Detected change data
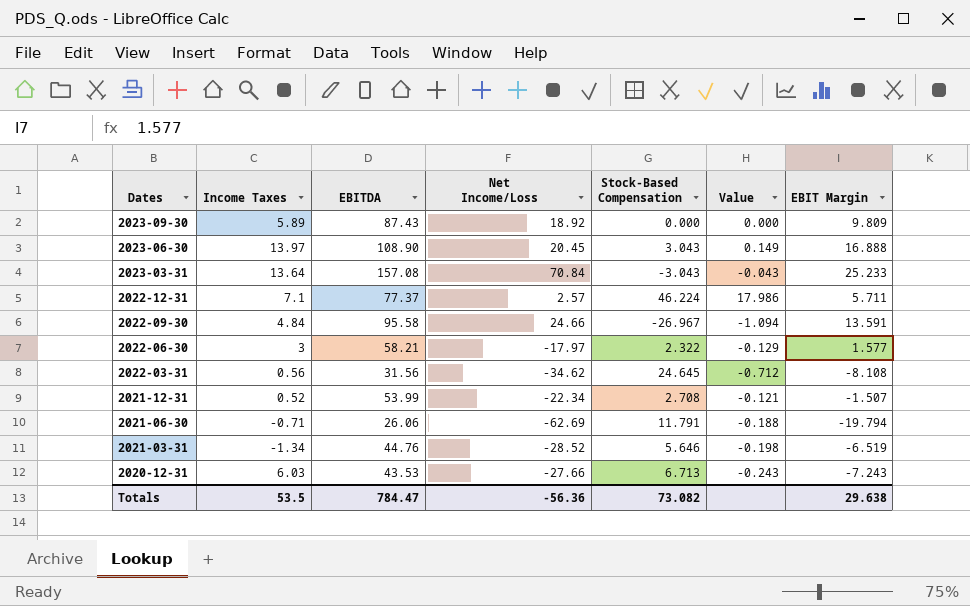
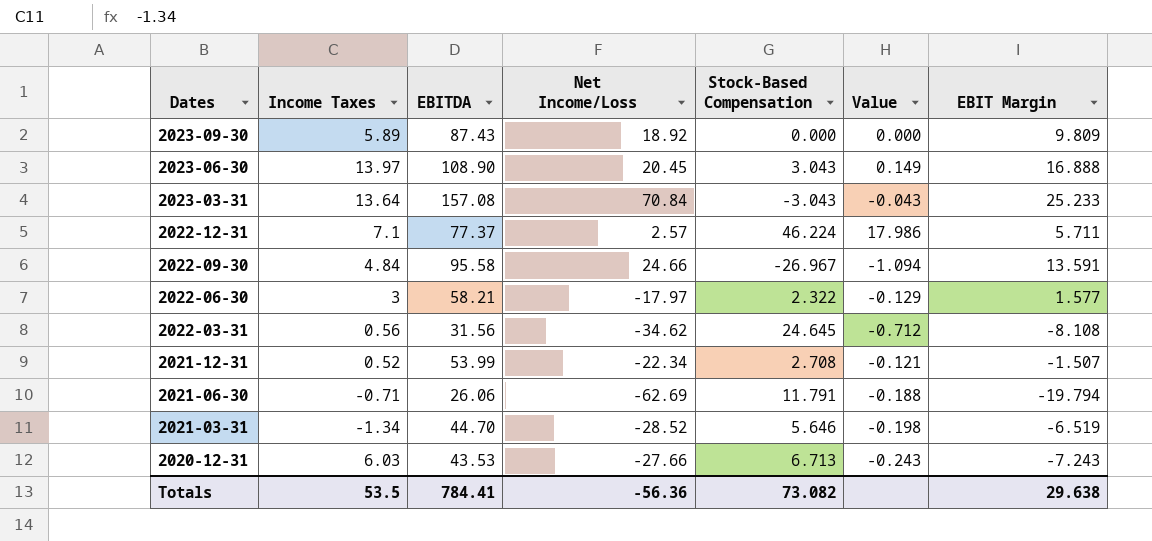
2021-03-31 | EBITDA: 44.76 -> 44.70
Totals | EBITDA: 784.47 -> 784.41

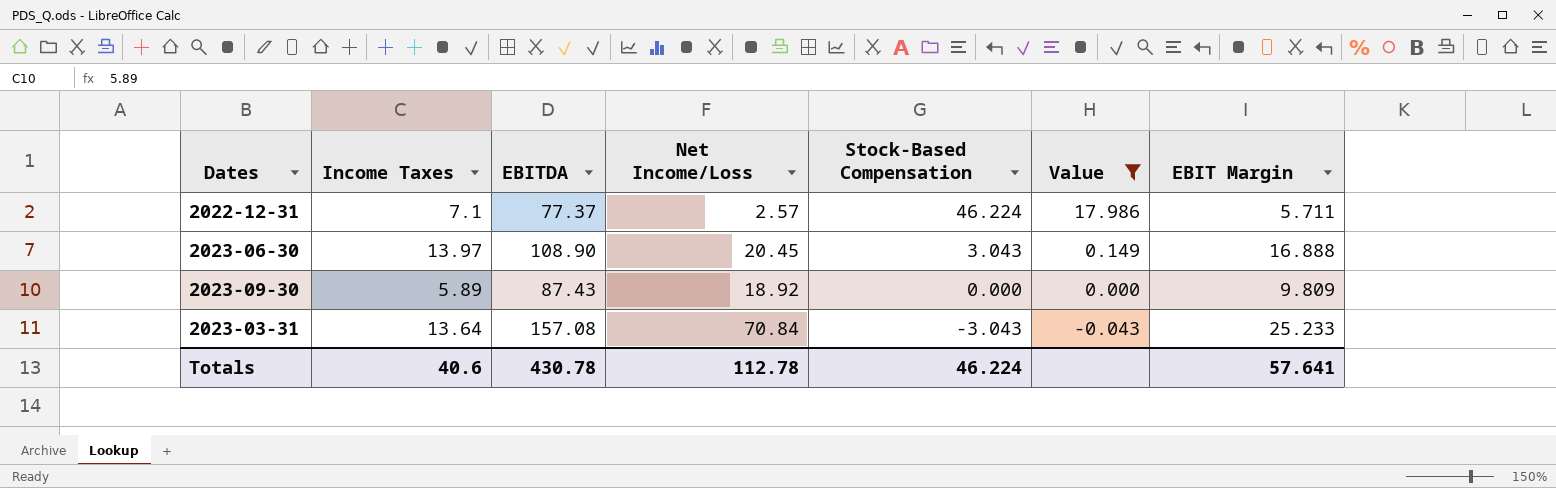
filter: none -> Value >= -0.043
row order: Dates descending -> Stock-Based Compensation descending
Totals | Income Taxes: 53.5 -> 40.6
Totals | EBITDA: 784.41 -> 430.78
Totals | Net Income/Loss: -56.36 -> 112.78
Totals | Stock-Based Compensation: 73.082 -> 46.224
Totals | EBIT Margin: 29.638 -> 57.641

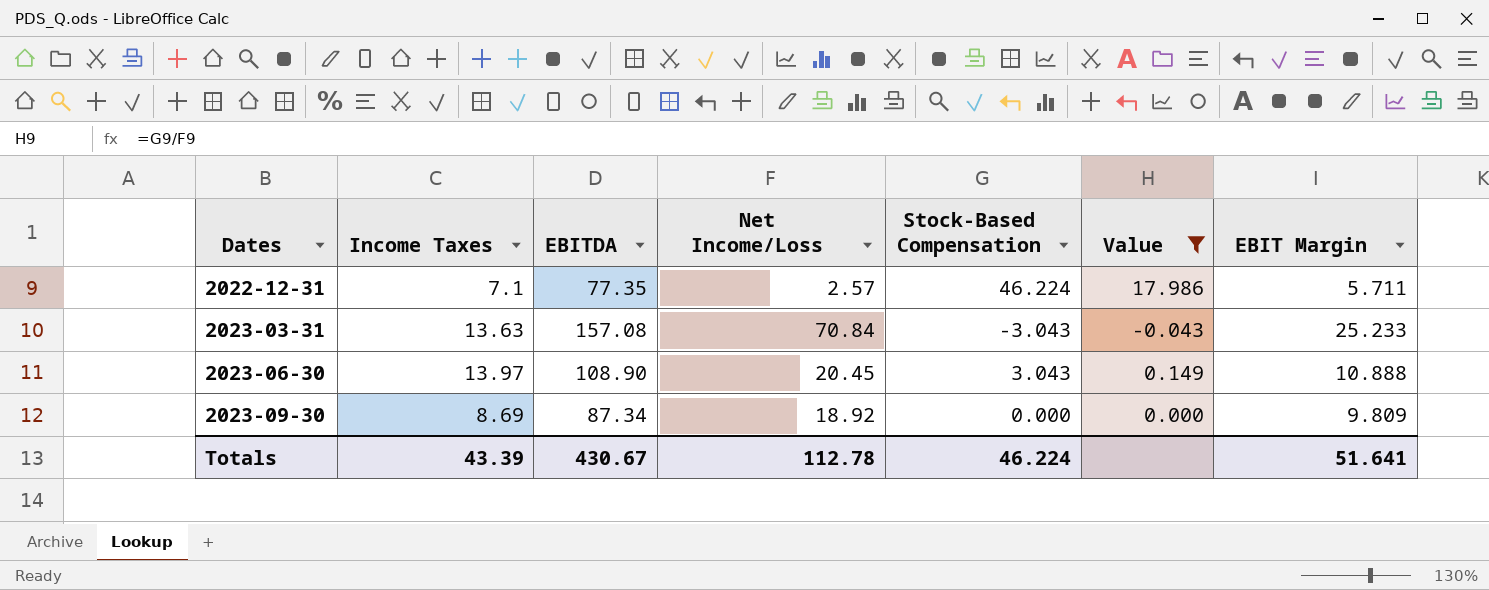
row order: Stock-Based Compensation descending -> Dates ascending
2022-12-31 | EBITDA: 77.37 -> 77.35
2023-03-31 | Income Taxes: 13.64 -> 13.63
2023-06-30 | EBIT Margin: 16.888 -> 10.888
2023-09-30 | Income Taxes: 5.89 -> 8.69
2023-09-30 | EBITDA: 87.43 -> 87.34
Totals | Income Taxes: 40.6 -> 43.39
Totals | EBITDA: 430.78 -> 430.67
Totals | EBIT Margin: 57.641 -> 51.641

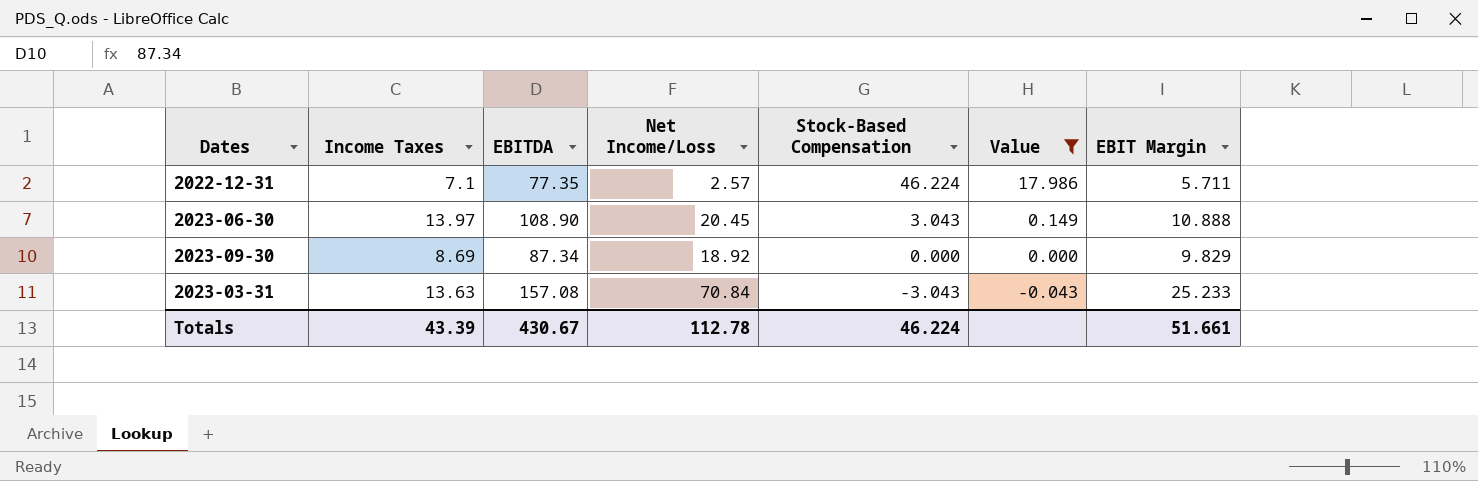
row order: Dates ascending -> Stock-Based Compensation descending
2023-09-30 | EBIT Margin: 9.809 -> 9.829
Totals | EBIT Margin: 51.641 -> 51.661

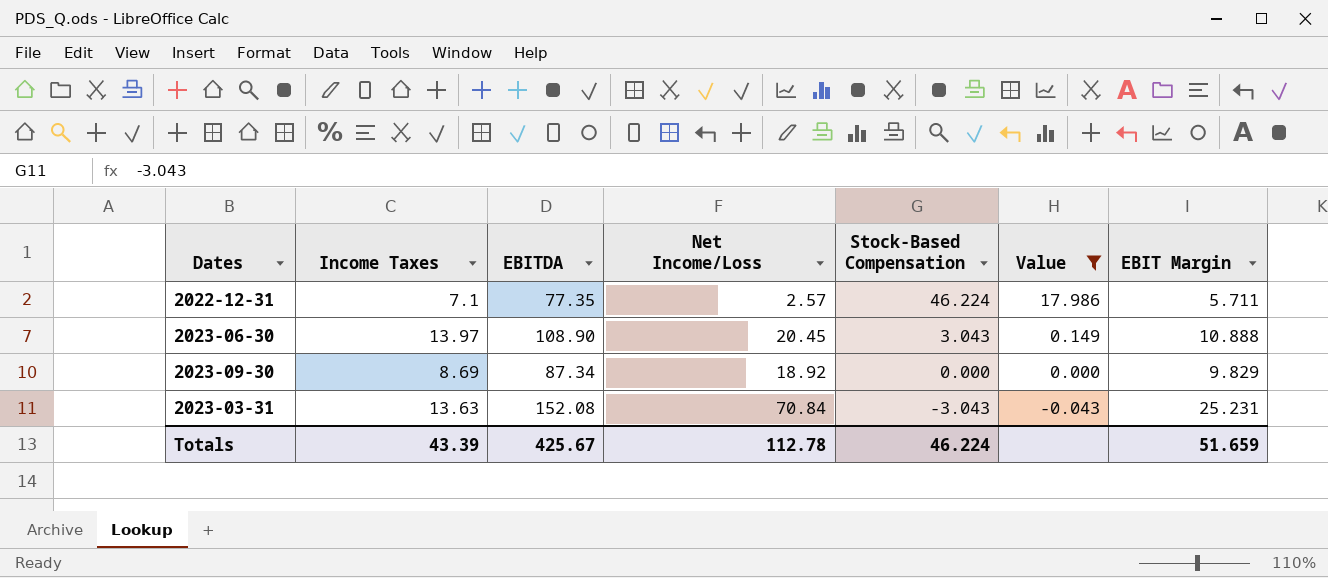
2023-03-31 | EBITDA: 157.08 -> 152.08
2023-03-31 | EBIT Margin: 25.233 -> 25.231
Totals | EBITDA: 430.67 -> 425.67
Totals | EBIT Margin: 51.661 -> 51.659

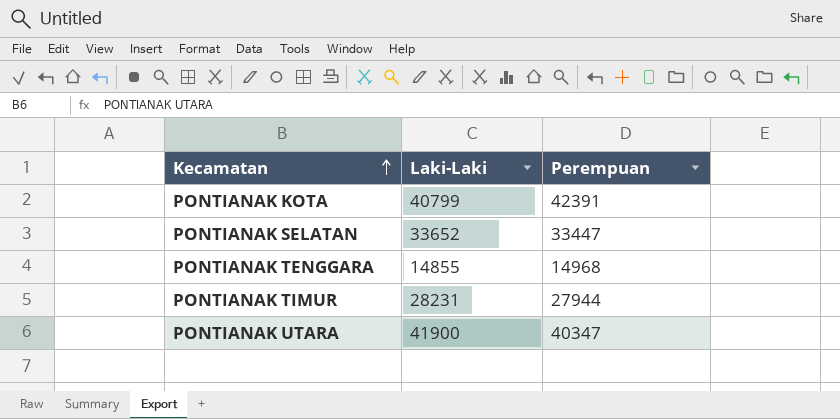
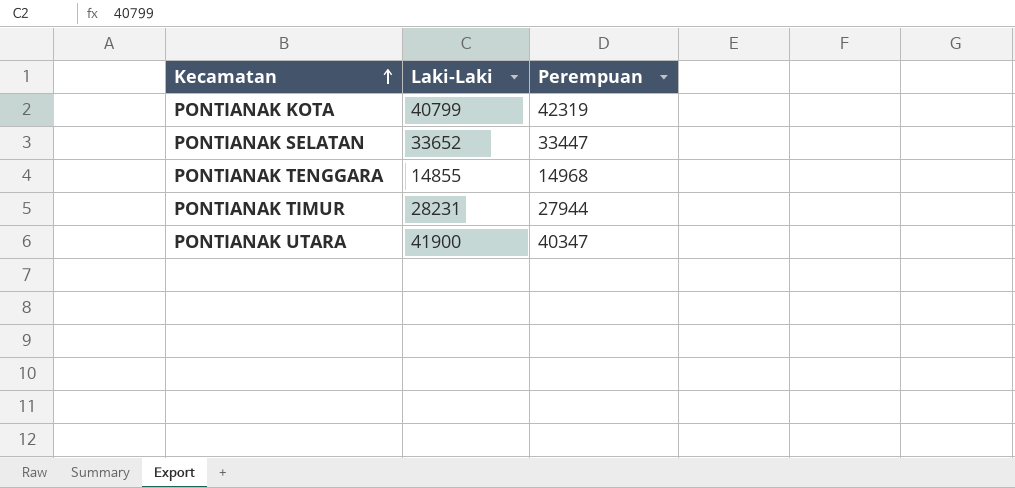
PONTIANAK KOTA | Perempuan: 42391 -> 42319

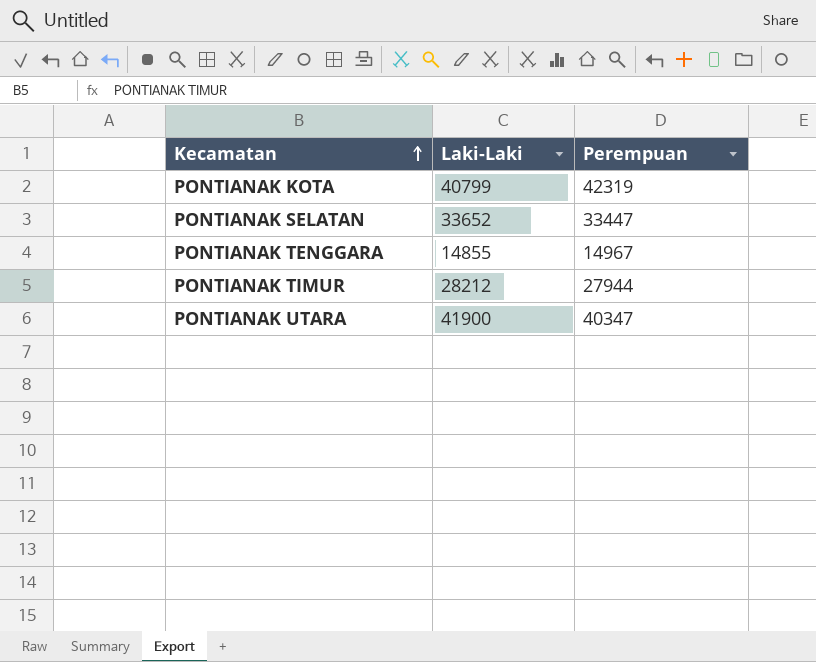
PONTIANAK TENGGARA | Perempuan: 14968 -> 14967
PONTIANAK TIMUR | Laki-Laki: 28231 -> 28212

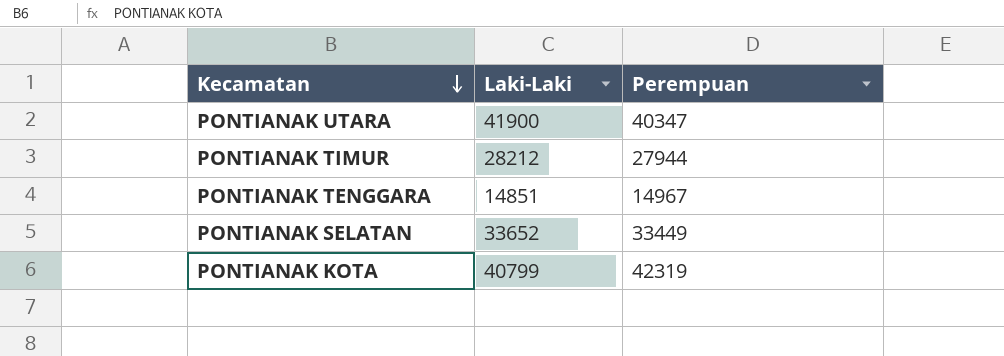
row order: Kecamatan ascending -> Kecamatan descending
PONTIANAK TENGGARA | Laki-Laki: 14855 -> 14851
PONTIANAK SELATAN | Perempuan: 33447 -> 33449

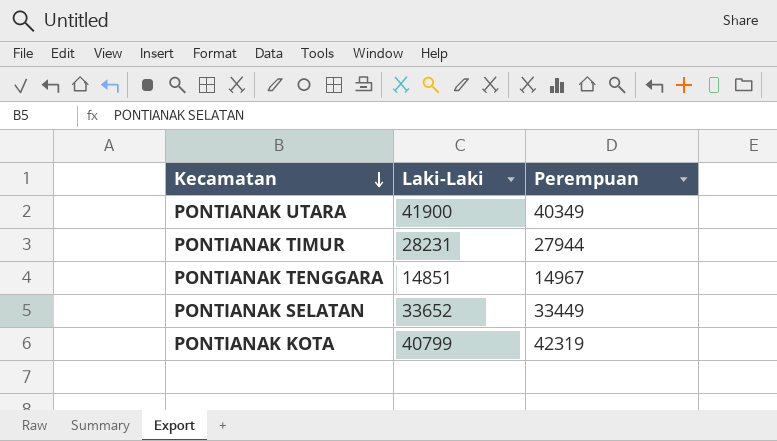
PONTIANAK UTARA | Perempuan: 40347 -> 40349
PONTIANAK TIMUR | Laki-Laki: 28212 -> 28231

# The task
Since only the total is wanted, work out how many lines of the data above contain "descending" and state it alone.

# Output of the exercise
4